É no parque que encontramos também as três Marias. Maria Palmira Martins, Maria Olímpia, e Maria Júlia, com 94 anos, amiga de Serralves desde a sua fundação. Garantem que não perdem uma edição e o que as move é, precisamente, a “amizade” pela arte, explica Maria Palmira. Chegaram depois do almoço e estão a saborear cada momento da visita. Já vistos os Mirós, aproveitam para comprar alguns souvenirs, passear junto ao lago e observar a riqueza da vegetação do Parque.

São 17h. Muita gente desloca-se para a entrada. Espera-se por alguém. Um automóvel pára e do seu interior sai António Costa. Cumprimenta prontamente a presidente da Fundação de Serralves, Ana Pinho. Do meio do enorme aparato que ali se gera surge Manuel do Laço, o emblemático adepto do Boavista, para saudar e trocar algumas palavras com o primeiro-ministro. António Costa visita depois o Museu, no qual vê as três exposições patentes e onde é presenteado com uma serigrafia de Álvaro Siza Vieira. O passeio continua pelo Parque, com Costa sempre acompanhado de perto por Manuel Pizarro.

Não há Marcelo para as “selfies”, mas o primeiro-ministro desdobra-se para aceder aos inúmeros pedidos, maioritariamente de crianças, para tirar só mais uma fotografia. Uma delas é a Beatriz, de 8 anos, acompanhada pelos pais, Susana e Jorge Costa. “O interesse de já cá vimos há muitos anos com a Beatriz é o facto de ela poder estar em contacto com a cultura e não estar apenas fechada num quadradinho em que, infelizmente, muitas crianças vivem. É importante ter uma mente aberta”, sustenta o pai.

São onze contra onze e no final ganha a arte

Regressemos ao ponto por onde começamos. Terminada a visita da António Costa, é hora de ir ver o jogo no relvado do Prado. João Ricardo Pateiro pergunta ao público: “Quem está a torcer pelo Real Madrid? Quem está a torcer pela Juventus?” O resultado é equilibrado, tal como no encontro em que permanece o empate. O narrador do jogo tem as músicas preparadas para o caso de Ronaldo marcar e este, à passagem dos 2o minutos, faz-lhe a vontade, colocando o Real Madrid em vantagem.

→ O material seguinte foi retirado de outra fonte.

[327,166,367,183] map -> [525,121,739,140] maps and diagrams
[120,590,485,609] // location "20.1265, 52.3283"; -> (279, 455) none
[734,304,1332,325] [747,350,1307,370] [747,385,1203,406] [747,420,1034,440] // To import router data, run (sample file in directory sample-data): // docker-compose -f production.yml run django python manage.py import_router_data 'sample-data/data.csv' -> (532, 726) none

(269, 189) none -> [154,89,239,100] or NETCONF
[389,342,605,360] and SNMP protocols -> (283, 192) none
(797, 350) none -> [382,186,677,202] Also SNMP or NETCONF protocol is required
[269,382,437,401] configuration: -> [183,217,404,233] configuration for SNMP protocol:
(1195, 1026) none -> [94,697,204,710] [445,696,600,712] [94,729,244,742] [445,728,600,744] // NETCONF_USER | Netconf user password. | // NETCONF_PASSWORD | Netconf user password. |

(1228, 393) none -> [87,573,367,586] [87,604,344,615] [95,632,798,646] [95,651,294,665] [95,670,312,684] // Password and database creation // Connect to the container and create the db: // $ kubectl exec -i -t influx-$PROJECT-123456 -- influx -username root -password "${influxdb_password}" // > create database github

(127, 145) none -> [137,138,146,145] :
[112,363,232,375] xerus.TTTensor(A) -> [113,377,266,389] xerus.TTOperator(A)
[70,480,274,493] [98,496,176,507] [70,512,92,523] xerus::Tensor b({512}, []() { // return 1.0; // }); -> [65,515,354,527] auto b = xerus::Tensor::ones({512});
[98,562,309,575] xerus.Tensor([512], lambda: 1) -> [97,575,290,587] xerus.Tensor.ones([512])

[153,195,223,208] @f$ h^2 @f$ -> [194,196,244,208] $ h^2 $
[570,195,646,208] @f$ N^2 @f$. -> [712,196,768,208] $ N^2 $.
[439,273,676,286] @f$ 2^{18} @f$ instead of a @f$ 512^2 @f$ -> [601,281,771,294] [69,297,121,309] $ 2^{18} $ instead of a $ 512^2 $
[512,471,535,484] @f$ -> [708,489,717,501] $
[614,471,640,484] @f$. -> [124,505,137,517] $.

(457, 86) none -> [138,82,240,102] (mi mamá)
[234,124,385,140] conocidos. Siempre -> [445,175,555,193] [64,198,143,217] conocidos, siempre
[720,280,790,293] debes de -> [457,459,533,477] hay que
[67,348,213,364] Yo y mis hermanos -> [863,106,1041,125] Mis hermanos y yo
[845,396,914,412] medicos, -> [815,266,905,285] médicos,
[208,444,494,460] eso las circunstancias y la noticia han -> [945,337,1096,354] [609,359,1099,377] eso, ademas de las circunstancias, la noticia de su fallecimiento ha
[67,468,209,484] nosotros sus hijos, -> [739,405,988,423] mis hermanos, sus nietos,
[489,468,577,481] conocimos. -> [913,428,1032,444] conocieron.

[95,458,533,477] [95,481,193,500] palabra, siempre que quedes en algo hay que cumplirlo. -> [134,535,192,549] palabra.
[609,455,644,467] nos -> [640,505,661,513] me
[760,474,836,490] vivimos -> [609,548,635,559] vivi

O público celebra e Pateiro canta: “Numa casa portuguesa fica bem este golo com certeza”. Sete minutos depois, Mandzukic, após amortecer o esférico com o peito, faria o empate para a Juventus com um vistoso pontapé de moinho. O jogo chegava ao intervalo e entram em ação, para forrar o estômago, os cachorros quentes, os pregos e os kebabs.

Mauro André, de 30 anos, era uma das muitas pessoas que assistia atentamente à partida, a puxar pelas cores da Juventus. Licenciado em Engenharia Ambiental e estudante na Faculdade de Ciências da Universidade do Porto, Mauro conta que até tem uma prova complicada na segunda-feira e devia estar a estudar, mas aproveitou para se deslocar pela primeira vez ao Serralves em Festa. “Logo que vi que o jogo ia ser transmitido aqui em Serralves, tive de arranjar tempo e fazer uma pausa no estudo. É uma experiência única estar nesse ambiente. É como estar no estádio”, garante. “Cria-se uma sinergia, uma adrenalina, tudo misturado e é muito agradável. É a natureza ligada à poesia e à cultura”, explicava Mauro, quando Casemiro o deixou sem palavras e fez o 2-1 para o Real Madrid.

O jogo não estava a correr bem para este jovem adepto. Ainda iriam correr pior. A equipa espanhola acabaria por vencer por 4-1 e Ronaldo ainda faria o gosto ao pé mais uma vez, dando espaço a mais canções improvisadas por João Ricardo Pateiro. O troféu vai para Madrid, mas o entusiasmo de Mauro mantém-se em Serralves. Porque, ali, todos ganham através da celebração da cultura e da arte.

Este domingo é o último dia desta 14.ª edição do evento, mas ainda há muito para ver. Para as 12h, na Galeria do Museu, está convocado o “Congresso dos Loucos”, um curto espetáculo de teatro que tem por base o livro “Loucuras do Poeta” de Giovanni Papini. Às 13h, no campo de ténis, há concerto dos “Toulouse” e, no mesmo local, a partir das 15h30, o músico Filipe Sambado leva-nos até ao universo sonoro da sua “Vida Salgada”.

O grande destaque deste domingo vai para o concerto de Terry Riley, acompanhado pelo filho Gyan, em que o consagrado músico norte-americano, mestre do minimalismo, se apresenta numa atuação única na Clareira das Azinheiras, pelas 20h. Pai e filho, juntos em palco. Já vos tínhamos dito que esta é também uma celebração de laços afetivos, não já?